WHAT THIS TASK INVOLVES: Look for "blue" in the listing below. Gather each line that contains it.
---------------
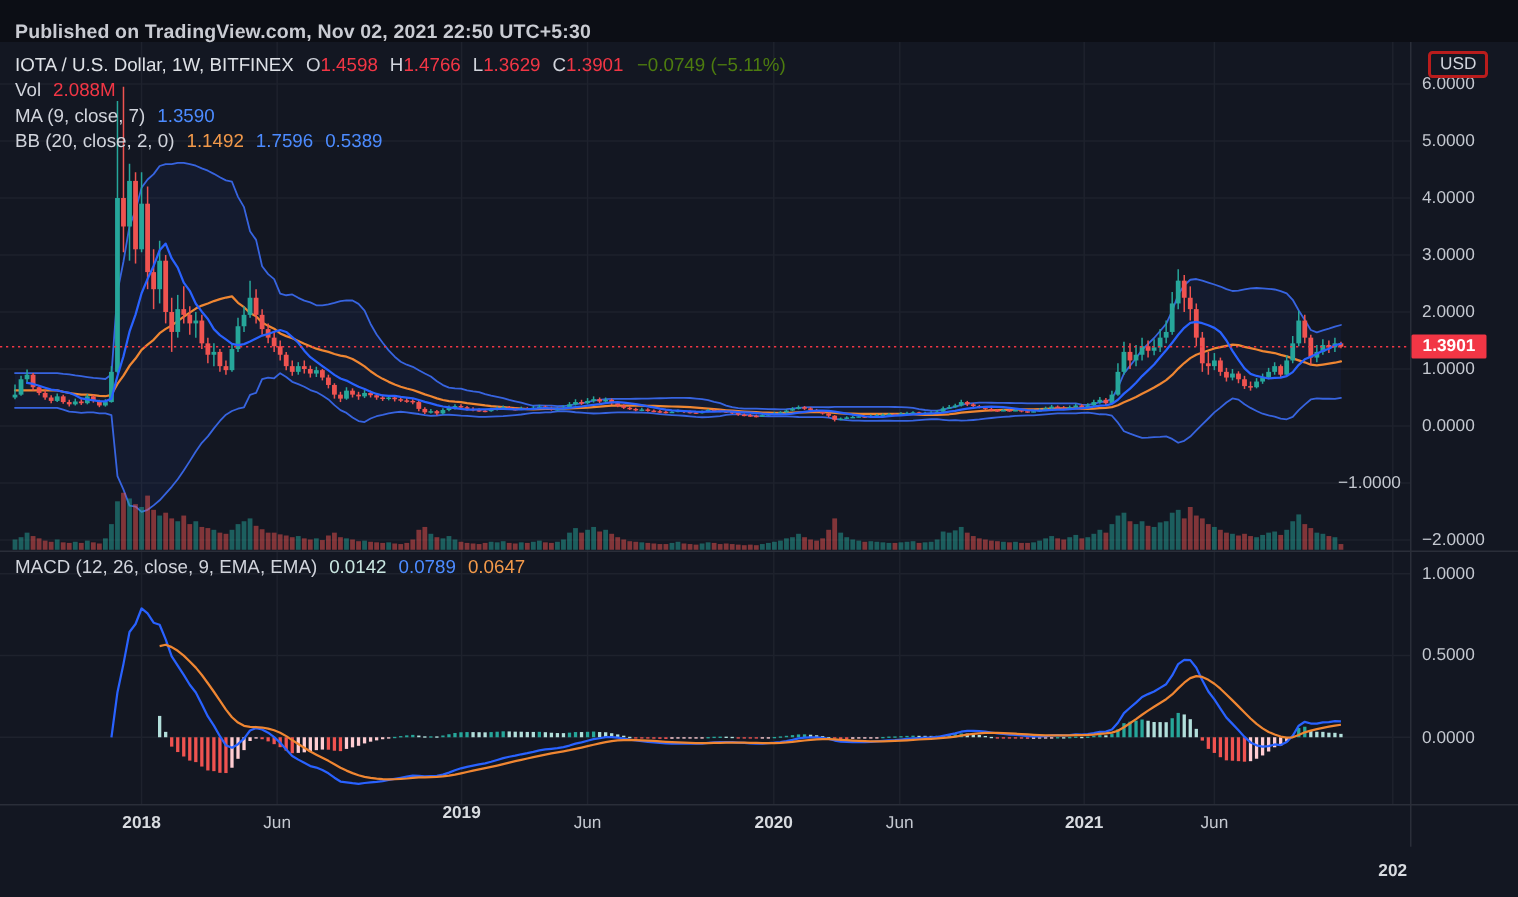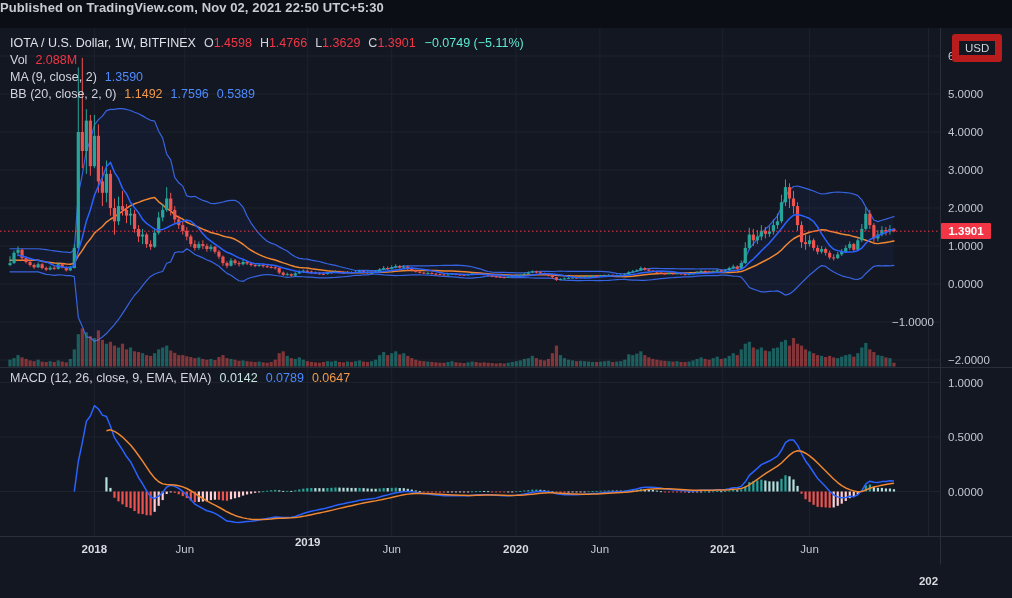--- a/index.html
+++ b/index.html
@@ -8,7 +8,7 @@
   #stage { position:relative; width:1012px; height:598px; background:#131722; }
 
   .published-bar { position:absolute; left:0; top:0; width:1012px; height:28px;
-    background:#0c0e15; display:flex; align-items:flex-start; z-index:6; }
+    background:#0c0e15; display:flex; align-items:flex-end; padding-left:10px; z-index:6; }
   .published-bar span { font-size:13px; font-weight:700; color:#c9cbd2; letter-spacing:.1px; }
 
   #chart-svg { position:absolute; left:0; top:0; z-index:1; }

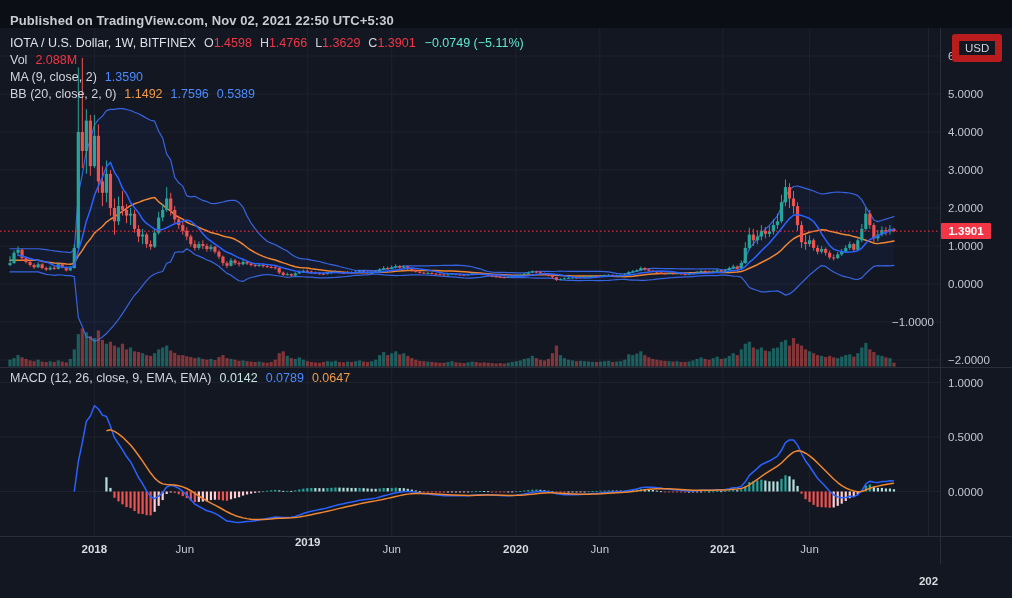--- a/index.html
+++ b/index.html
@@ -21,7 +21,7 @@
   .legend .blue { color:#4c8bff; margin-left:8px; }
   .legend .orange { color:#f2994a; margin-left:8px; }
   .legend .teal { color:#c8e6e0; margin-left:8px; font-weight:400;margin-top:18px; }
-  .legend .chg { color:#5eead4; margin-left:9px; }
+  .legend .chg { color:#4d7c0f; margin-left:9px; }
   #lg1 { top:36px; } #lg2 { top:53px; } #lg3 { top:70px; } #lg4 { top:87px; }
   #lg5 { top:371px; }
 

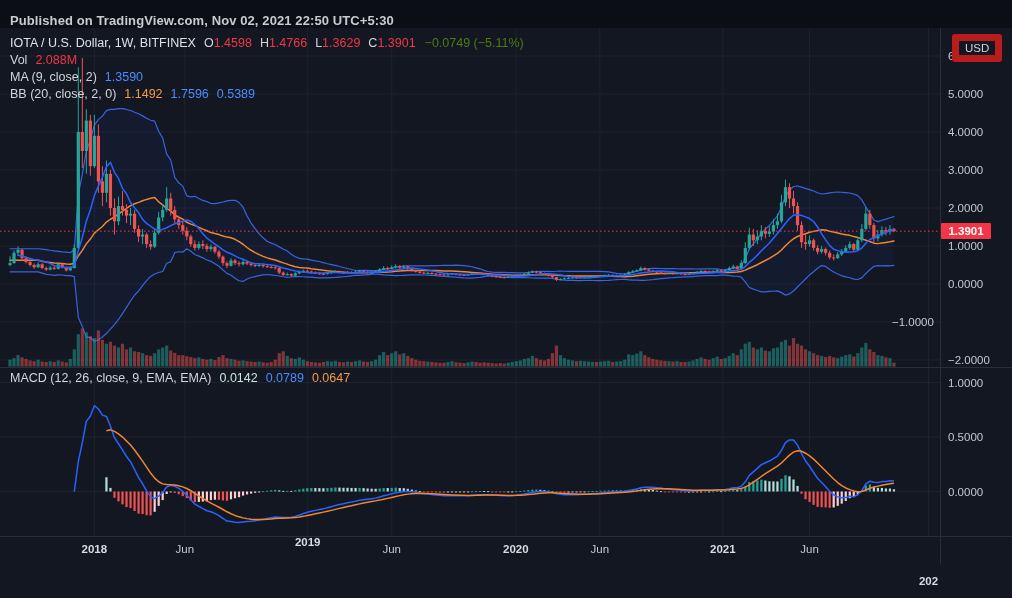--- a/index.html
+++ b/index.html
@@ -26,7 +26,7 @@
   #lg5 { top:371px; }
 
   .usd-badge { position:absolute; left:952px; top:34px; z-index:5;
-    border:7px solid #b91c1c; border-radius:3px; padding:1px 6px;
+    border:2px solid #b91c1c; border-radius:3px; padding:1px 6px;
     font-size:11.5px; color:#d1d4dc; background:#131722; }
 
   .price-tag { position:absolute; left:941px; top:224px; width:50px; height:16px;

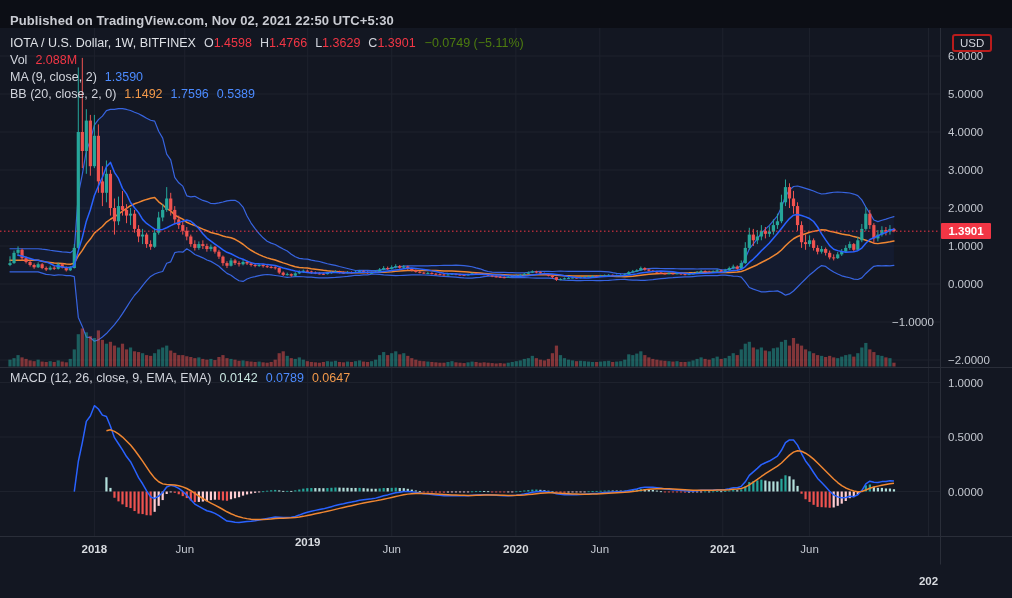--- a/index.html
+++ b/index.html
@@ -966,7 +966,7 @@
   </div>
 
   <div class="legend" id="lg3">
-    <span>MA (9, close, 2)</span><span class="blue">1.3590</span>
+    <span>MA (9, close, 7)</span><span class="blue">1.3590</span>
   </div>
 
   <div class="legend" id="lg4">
---------------
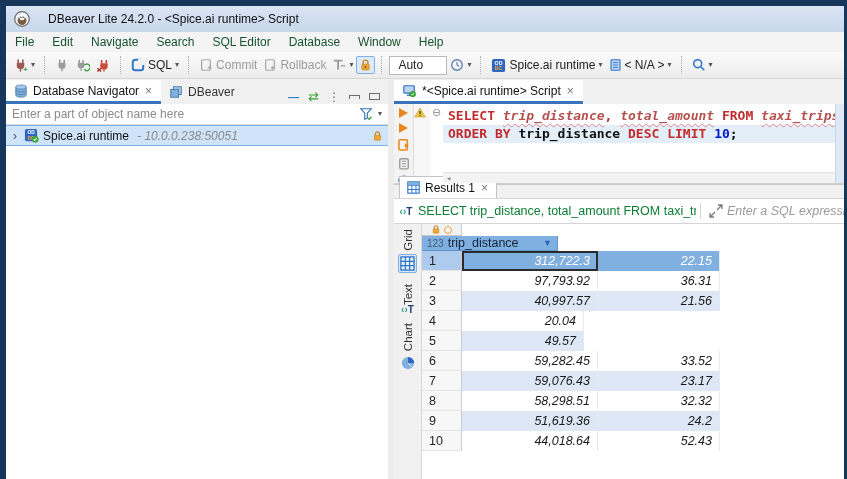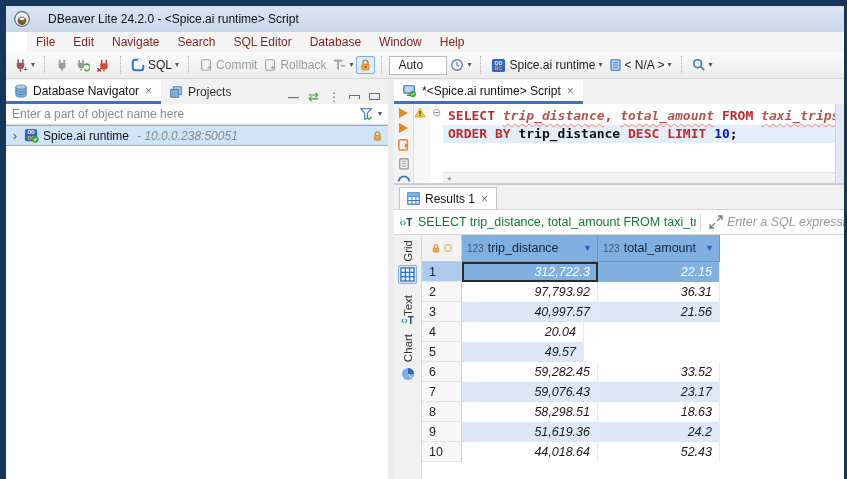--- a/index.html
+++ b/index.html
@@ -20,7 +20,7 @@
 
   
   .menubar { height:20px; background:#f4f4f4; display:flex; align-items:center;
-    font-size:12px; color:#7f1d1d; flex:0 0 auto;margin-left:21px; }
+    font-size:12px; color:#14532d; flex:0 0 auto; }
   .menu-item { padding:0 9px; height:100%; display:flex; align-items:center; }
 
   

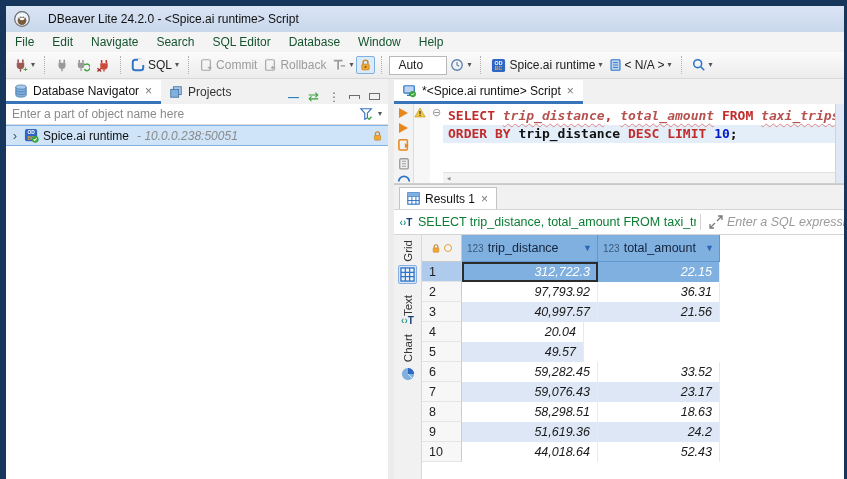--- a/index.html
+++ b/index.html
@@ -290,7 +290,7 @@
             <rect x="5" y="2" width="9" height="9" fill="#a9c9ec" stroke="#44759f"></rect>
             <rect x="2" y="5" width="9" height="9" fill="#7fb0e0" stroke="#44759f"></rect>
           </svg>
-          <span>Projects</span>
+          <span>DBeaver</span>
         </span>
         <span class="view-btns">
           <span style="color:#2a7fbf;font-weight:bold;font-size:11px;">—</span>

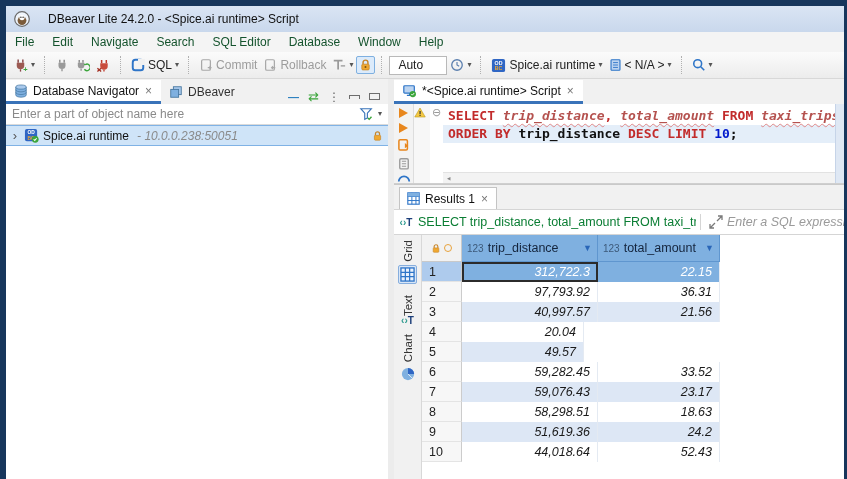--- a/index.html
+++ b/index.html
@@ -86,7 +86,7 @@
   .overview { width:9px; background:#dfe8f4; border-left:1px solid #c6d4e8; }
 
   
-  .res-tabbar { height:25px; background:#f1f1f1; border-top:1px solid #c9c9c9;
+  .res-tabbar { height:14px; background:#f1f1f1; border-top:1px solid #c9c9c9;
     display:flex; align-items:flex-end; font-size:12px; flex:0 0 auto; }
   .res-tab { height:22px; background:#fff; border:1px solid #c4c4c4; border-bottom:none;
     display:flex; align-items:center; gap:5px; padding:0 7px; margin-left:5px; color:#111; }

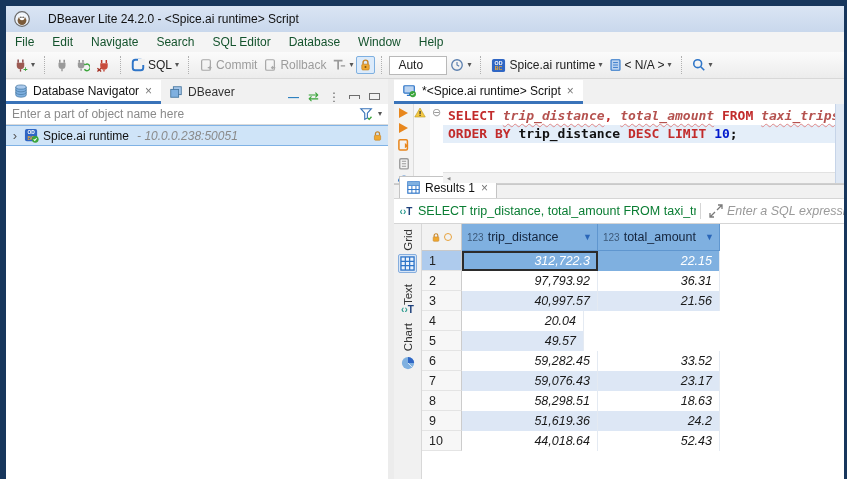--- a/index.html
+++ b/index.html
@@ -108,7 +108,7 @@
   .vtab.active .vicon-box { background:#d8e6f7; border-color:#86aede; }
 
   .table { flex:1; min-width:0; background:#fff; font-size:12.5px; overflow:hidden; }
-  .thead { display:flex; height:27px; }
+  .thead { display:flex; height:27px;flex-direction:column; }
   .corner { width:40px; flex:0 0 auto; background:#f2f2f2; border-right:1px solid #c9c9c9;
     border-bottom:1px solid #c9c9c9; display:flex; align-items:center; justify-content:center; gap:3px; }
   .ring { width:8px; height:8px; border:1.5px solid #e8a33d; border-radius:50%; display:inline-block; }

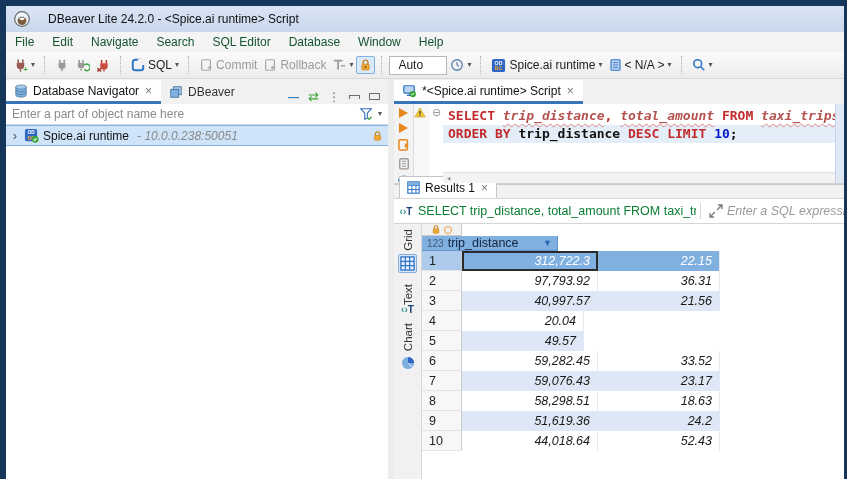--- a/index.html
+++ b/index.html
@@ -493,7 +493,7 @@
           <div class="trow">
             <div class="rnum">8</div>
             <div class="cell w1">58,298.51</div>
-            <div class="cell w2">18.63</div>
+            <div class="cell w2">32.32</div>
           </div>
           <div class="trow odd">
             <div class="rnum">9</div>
---------------
SOLVED EXERCISE:
   .legend .blue { color:#4c8bff; margin-left:8px; }
-    <span>MA (9, close, 2)</span><span class="blue">1.3590</span>
+    <span>MA (9, close, 7)</span><span class="blue">1.3590</span>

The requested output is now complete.